§ Required work
The required output is the lines below from the line containing "Magnaflow 09-18 Ram" to the line containing "total: 11385.15 -> 12820.23", inclusive, retyped exactly. No other lines belong in it.
Segment Start: Data extract
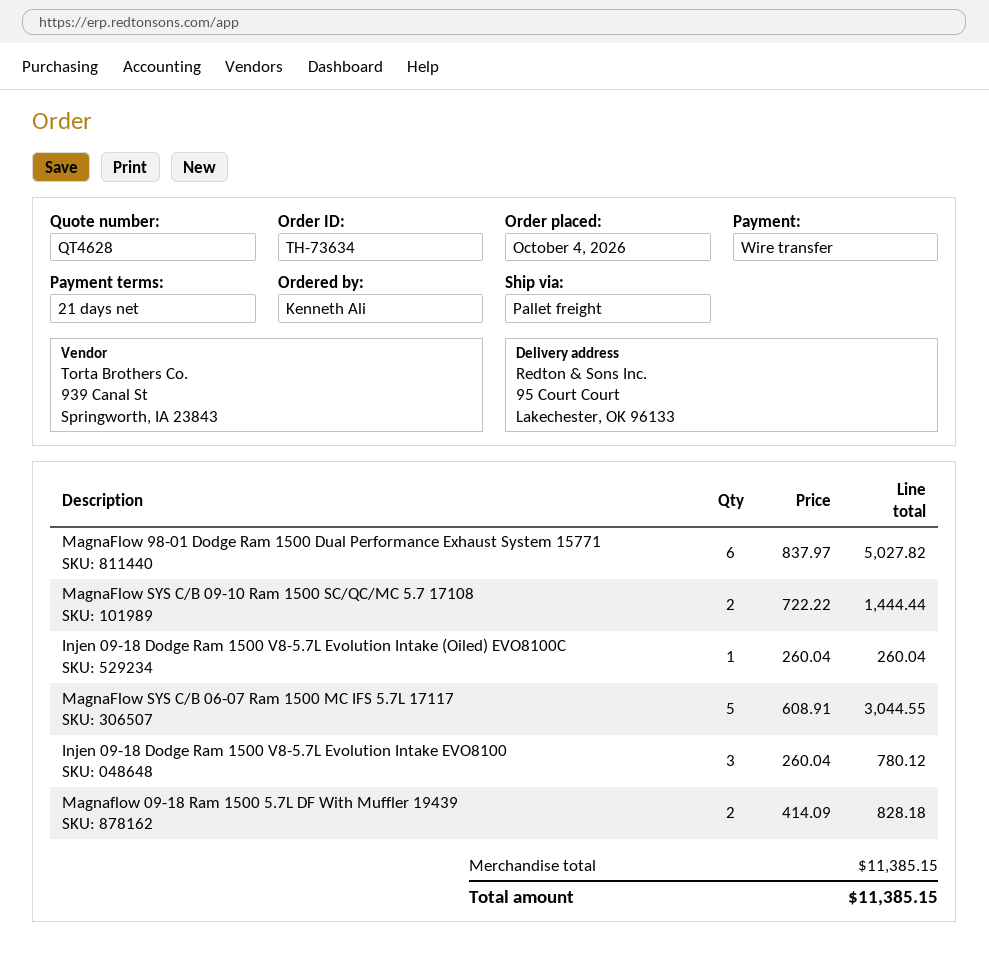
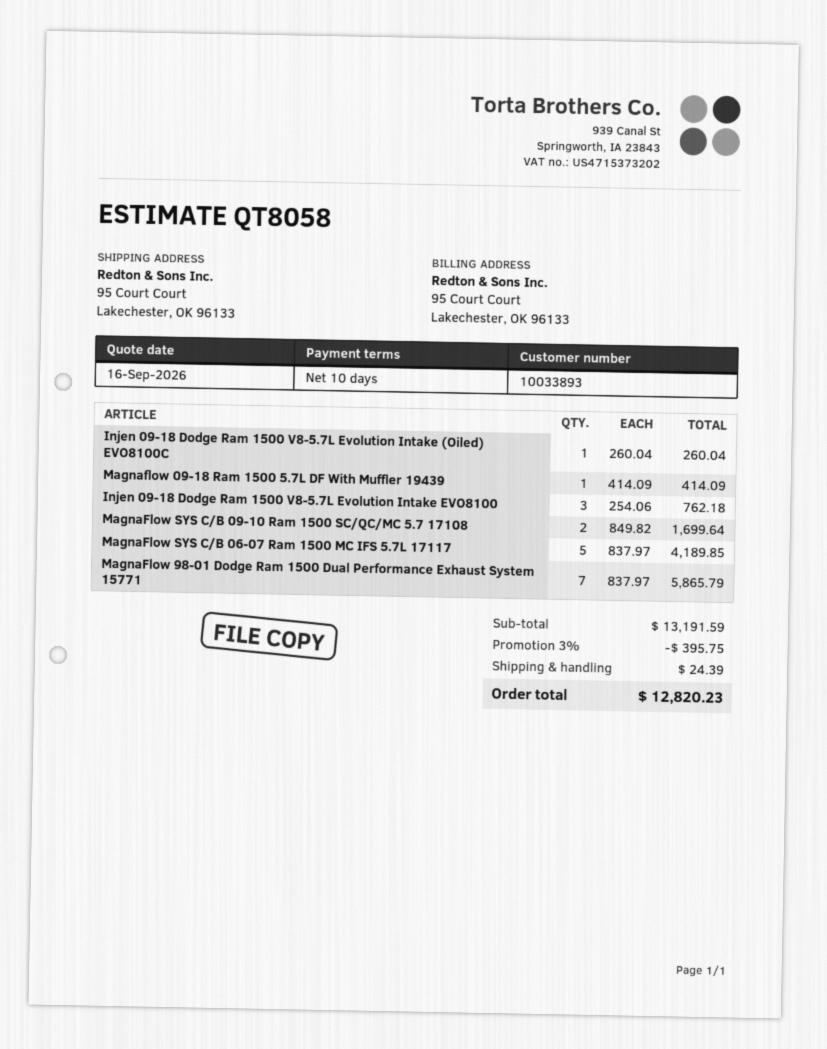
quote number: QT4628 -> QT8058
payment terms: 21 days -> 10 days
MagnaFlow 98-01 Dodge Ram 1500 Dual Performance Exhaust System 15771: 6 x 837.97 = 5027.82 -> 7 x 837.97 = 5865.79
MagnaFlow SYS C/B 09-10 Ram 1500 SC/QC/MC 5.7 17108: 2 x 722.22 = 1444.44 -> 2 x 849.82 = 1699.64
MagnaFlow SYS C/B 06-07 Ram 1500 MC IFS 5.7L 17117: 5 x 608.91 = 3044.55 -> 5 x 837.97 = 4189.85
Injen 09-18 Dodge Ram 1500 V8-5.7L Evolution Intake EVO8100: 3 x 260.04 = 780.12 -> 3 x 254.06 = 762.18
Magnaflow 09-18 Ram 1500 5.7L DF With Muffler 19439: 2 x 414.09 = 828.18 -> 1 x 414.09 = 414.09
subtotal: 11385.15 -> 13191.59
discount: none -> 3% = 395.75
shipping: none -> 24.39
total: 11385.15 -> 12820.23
Segment End: Data extract
Segment Start: Data extract
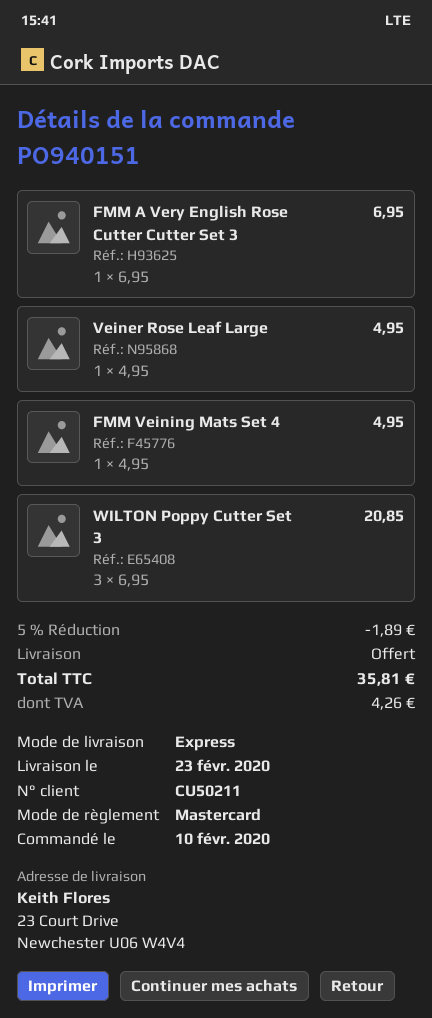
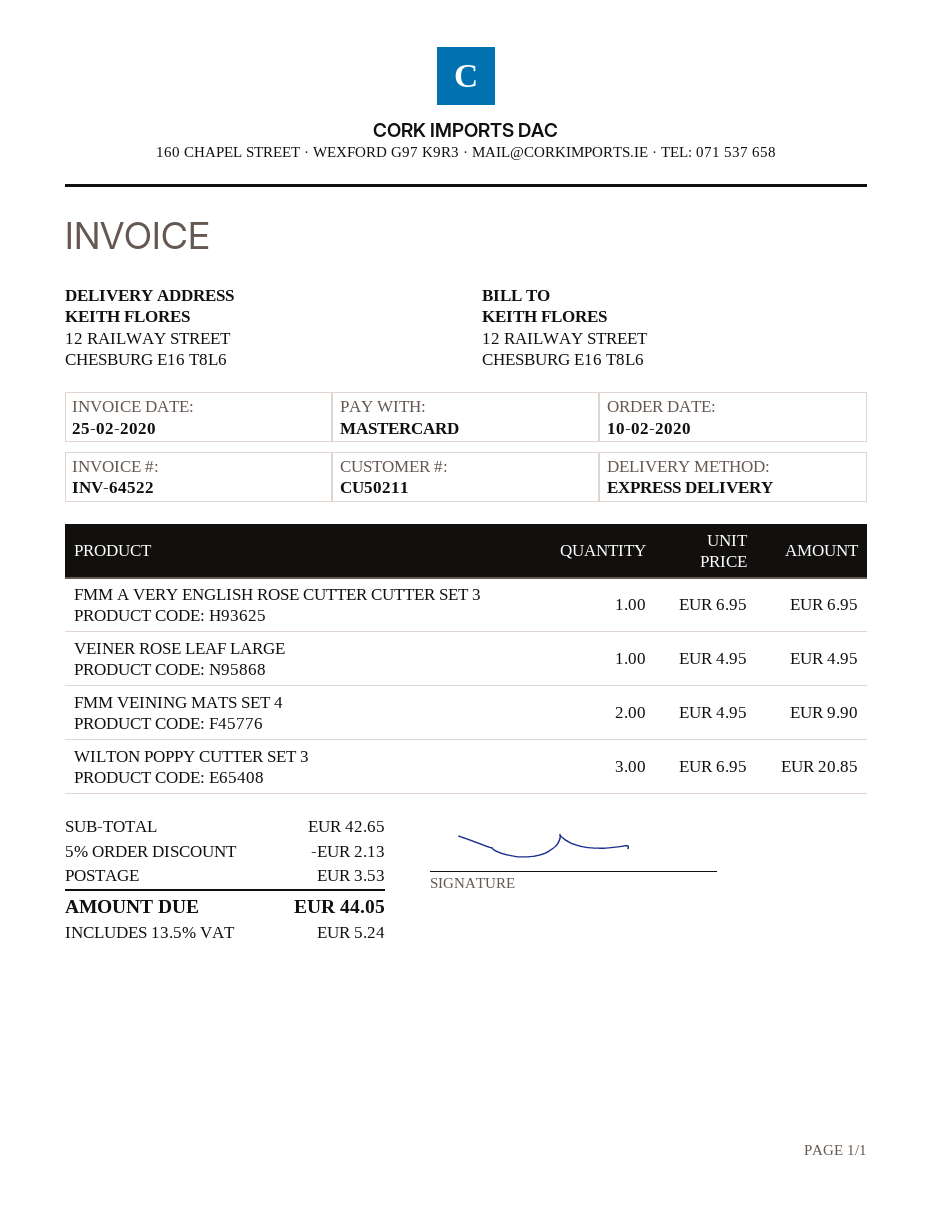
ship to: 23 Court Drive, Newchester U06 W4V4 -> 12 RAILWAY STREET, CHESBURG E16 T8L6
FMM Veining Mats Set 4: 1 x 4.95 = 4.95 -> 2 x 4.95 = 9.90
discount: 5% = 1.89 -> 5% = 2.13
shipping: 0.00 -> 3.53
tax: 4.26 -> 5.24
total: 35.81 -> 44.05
Segment End: Data extract
§ Finished exercise
Magnaflow 09-18 Ram 1500 5.7L DF With Muffler 19439: 2 x 414.09 = 828.18 -> 1 x 414.09 = 414.09
subtotal: 11385.15 -> 13191.59
discount: none -> 3% = 395.75
shipping: none -> 24.39
total: 11385.15 -> 12820.23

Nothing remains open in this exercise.